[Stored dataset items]

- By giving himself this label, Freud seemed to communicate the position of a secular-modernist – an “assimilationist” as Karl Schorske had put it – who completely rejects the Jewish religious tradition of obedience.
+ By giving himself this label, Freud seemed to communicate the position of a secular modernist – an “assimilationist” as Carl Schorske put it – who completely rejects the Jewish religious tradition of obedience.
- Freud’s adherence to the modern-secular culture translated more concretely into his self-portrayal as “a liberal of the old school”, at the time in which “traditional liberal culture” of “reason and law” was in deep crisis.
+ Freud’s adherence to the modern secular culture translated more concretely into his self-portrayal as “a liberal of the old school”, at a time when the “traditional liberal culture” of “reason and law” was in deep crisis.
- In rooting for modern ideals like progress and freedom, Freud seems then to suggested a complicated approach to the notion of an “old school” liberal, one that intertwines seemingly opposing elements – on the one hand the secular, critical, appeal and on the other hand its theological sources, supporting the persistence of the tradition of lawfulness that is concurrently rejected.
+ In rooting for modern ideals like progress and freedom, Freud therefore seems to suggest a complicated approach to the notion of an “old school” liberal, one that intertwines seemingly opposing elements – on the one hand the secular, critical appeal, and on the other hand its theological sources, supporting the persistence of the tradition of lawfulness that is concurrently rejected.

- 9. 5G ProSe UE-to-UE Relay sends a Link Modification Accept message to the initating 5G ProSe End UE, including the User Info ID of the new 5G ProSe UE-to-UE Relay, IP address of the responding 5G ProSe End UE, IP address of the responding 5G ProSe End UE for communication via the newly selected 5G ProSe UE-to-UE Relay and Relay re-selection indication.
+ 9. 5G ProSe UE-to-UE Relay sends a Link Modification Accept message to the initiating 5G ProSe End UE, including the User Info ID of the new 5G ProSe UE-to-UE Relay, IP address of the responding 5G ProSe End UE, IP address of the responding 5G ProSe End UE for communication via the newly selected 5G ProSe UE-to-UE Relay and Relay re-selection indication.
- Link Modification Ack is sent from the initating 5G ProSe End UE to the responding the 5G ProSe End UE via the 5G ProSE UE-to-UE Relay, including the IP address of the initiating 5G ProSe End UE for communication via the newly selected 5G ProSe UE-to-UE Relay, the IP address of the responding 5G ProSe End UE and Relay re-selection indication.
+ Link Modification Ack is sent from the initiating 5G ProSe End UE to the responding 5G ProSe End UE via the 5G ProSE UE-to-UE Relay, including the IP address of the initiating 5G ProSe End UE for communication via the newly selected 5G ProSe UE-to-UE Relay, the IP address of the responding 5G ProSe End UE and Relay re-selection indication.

• Action item:
Which lines above run from the one containing "a secular modernist" down to the one containing "- In rooting"? Repeat exactly those, both ends included, and nothing else.

• The answer:
+ By giving himself this label, Freud seemed to communicate the position of a secular modernist – an “assimilationist” as Carl Schorske put it – who completely rejects the Jewish religious tradition of obedience.
- Freud’s adherence to the modern-secular culture translated more concretely into his self-portrayal as “a liberal of the old school”, at the time in which “traditional liberal culture” of “reason and law” was in deep crisis.
+ Freud’s adherence to the modern secular culture translated more concretely into his self-portrayal as “a liberal of the old school”, at a time when the “traditional liberal culture” of “reason and law” was in deep crisis.
- In rooting for modern ideals like progress and freedom, Freud seems then to suggested a complicated approach to the notion of an “old school” liberal, one that intertwines seemingly opposing elements – on the one hand the secular, critical, appeal and on the other hand its theological sources, supporting the persistence of the tradition of lawfulness that is concurrently rejected.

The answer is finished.